→ Task description: Filter the entries, keeping every line with the word "Coef".

*** The input ***

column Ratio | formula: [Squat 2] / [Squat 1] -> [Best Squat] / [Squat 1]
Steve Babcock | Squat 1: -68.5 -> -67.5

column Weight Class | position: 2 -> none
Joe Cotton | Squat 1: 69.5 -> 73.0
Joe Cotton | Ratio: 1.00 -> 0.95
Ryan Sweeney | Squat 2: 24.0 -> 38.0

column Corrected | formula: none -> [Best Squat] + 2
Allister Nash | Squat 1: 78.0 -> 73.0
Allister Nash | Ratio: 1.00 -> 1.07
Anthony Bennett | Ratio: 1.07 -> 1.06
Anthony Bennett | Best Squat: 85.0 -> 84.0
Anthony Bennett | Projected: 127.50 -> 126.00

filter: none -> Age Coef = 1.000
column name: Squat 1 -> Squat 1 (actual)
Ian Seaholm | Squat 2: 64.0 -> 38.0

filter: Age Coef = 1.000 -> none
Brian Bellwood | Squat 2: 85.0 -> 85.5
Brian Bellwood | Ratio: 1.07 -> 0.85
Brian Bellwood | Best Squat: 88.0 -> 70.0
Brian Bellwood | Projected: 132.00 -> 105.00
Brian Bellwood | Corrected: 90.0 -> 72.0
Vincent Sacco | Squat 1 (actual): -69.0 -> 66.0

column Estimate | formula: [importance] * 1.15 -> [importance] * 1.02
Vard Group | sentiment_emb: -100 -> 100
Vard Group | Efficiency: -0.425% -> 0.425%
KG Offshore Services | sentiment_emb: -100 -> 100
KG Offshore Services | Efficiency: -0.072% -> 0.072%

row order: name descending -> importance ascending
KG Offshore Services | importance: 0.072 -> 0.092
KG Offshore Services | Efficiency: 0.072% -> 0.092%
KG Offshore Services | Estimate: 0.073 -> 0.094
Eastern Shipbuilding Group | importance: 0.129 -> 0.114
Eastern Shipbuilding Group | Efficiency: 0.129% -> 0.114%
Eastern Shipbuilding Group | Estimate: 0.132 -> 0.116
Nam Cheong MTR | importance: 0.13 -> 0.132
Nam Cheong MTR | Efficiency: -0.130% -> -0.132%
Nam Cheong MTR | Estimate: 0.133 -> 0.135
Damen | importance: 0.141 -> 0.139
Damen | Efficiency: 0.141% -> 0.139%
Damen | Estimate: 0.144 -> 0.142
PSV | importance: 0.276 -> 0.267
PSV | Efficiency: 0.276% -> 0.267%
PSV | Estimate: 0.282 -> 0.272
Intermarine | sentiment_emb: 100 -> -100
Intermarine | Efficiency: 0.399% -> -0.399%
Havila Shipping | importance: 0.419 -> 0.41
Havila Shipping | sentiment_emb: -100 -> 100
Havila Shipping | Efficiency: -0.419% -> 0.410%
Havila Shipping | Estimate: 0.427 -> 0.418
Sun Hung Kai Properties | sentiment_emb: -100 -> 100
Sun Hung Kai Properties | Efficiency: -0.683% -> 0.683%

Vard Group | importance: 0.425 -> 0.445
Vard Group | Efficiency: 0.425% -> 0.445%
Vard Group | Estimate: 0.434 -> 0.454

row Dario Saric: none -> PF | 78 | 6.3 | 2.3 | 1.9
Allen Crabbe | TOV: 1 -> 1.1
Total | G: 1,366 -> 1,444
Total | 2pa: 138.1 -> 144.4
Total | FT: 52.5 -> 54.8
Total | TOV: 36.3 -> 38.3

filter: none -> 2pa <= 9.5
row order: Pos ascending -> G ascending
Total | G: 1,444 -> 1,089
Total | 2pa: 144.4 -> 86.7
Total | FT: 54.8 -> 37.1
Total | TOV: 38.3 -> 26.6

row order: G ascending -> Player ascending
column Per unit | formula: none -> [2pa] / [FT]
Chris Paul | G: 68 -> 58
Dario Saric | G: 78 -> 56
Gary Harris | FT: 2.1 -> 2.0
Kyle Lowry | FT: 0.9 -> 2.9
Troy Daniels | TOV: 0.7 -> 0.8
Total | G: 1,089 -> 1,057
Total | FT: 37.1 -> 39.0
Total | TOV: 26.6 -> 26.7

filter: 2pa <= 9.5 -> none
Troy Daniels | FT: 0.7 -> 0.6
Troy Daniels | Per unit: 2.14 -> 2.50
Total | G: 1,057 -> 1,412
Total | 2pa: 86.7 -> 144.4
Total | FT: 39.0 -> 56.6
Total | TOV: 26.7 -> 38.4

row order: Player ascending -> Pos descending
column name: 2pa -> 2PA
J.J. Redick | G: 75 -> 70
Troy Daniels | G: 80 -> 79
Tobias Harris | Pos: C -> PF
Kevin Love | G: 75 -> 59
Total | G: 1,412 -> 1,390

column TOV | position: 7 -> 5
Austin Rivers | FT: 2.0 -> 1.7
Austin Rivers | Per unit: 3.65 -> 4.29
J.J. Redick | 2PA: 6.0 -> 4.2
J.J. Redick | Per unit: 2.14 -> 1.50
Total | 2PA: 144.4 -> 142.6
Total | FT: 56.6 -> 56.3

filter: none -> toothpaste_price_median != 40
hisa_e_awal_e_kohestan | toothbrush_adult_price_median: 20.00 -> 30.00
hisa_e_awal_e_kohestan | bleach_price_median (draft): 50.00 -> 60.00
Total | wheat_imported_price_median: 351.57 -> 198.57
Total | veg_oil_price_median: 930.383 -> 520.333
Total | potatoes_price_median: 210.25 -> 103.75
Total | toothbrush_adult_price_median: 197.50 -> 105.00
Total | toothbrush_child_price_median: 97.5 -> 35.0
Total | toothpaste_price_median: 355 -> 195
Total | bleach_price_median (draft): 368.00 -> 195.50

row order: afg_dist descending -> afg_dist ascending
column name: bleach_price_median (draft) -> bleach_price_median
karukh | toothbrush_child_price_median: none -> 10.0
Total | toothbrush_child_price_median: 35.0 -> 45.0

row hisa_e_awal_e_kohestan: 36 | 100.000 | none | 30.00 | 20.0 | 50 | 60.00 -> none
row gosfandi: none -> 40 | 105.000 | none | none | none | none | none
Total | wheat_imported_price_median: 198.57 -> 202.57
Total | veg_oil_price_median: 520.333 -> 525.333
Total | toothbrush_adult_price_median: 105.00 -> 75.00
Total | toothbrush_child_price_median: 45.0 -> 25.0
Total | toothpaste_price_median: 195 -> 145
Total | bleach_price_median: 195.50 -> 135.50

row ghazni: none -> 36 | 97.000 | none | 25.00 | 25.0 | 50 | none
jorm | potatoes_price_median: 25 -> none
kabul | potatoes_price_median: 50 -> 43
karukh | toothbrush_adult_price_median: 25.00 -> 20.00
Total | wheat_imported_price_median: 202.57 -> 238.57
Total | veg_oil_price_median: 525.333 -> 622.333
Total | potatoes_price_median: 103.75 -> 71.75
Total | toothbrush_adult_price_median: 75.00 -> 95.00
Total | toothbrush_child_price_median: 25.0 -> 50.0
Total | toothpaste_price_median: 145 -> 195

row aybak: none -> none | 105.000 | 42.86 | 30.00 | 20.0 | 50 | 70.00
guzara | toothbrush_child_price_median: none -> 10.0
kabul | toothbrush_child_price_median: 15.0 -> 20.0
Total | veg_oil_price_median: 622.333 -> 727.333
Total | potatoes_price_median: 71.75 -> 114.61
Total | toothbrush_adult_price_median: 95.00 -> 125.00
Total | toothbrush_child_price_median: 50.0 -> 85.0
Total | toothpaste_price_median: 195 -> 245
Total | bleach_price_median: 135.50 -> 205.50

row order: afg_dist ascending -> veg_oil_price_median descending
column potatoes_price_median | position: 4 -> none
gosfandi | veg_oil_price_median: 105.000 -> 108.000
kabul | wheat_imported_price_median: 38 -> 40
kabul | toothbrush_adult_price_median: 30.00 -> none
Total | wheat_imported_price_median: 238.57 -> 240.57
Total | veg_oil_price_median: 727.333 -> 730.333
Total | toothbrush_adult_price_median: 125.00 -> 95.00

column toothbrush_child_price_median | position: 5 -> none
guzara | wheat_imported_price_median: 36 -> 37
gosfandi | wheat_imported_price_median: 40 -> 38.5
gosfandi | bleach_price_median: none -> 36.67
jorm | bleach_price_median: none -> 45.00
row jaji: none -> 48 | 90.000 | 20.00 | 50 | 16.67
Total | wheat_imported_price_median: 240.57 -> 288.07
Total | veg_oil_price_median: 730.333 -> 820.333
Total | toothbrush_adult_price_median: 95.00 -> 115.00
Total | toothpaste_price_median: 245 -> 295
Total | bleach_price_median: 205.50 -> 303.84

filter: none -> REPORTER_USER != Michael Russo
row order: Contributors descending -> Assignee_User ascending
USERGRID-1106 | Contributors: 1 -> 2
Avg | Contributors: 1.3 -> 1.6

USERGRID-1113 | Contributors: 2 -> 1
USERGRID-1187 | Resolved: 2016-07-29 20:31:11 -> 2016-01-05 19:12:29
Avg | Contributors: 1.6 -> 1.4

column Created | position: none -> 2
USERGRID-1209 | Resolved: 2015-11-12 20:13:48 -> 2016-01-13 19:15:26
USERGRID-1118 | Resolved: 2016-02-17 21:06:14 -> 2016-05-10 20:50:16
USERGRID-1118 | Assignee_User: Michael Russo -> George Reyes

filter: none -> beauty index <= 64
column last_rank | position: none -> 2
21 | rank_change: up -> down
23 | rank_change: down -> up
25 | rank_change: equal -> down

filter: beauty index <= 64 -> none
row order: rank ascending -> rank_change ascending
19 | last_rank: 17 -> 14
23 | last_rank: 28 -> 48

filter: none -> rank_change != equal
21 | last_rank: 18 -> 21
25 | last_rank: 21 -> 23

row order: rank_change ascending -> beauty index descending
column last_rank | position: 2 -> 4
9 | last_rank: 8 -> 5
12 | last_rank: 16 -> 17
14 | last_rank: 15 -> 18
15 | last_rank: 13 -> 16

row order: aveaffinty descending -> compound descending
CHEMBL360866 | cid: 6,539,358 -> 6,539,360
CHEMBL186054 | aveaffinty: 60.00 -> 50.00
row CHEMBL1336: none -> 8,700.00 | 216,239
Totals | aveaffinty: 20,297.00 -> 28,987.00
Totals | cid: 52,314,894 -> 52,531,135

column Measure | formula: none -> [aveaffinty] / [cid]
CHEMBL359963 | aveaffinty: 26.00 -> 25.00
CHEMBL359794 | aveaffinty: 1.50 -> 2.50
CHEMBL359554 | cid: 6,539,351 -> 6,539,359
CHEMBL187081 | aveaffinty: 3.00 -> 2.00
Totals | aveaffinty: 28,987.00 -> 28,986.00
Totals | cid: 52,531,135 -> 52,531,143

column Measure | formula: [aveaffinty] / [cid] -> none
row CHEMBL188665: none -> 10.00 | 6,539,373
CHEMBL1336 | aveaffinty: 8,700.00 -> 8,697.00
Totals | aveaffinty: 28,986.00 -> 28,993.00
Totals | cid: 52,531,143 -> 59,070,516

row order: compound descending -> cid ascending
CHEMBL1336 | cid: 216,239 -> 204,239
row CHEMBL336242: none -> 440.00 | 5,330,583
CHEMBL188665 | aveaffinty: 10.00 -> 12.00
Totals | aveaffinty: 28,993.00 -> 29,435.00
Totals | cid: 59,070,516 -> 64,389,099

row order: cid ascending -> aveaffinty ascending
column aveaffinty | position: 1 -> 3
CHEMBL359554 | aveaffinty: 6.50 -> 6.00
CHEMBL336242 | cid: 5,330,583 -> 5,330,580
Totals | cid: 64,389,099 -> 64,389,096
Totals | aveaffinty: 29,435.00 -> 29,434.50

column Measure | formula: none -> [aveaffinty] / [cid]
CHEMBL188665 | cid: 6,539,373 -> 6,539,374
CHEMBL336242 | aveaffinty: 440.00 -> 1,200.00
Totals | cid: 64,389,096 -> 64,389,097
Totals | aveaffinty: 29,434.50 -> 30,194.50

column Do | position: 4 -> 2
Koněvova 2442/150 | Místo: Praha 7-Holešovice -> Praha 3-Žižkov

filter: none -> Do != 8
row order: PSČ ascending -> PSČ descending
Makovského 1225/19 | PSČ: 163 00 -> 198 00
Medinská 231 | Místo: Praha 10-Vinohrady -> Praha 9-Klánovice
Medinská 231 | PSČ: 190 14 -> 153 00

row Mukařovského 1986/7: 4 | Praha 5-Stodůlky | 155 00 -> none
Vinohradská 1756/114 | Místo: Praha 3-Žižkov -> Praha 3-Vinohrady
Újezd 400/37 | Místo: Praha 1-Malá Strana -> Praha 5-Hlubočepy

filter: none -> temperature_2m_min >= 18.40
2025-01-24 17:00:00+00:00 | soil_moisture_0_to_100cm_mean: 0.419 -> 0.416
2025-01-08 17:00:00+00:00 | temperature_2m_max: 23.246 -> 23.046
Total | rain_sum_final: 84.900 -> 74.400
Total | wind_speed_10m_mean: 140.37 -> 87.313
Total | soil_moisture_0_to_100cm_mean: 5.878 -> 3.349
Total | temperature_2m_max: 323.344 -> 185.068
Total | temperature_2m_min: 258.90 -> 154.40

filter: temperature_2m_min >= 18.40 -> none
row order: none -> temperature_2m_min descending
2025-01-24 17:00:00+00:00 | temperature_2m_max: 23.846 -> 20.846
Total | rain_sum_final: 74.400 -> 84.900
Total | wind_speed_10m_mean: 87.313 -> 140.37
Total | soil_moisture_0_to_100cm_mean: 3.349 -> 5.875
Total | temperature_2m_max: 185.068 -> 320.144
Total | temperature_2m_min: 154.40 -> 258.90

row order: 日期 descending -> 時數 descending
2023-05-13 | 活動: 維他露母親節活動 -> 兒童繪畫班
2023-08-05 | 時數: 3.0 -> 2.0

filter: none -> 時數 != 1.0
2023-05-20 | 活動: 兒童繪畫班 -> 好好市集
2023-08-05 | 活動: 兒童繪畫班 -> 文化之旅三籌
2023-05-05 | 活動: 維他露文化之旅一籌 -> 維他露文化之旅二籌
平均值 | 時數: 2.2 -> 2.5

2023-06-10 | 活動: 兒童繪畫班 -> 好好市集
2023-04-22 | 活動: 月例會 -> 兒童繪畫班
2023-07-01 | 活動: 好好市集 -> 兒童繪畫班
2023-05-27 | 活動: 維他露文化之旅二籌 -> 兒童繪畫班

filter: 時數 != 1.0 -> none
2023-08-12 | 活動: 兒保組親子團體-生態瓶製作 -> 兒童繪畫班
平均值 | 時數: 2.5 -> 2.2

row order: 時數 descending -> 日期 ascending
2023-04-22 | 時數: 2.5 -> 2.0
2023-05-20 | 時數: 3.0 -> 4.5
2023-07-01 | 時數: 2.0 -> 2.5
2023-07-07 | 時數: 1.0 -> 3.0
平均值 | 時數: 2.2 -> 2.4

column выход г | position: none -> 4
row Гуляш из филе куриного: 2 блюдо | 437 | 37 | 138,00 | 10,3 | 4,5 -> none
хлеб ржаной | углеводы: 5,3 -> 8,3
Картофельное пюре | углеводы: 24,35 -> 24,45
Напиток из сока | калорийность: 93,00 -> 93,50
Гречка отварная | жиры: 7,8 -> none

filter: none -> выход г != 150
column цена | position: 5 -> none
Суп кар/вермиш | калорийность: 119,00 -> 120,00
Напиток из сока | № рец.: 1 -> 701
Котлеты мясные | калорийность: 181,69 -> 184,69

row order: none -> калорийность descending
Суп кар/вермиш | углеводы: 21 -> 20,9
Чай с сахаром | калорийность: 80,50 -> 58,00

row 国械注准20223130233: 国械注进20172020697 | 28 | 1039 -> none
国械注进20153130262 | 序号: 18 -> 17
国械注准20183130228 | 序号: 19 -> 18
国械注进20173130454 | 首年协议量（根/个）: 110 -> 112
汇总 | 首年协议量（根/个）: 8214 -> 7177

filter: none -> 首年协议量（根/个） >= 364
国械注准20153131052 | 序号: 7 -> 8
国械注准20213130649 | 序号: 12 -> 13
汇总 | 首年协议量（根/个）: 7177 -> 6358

*** End of The input ***

→ Answer area:
filter: none -> Age Coef = 1.000
filter: Age Coef = 1.000 -> none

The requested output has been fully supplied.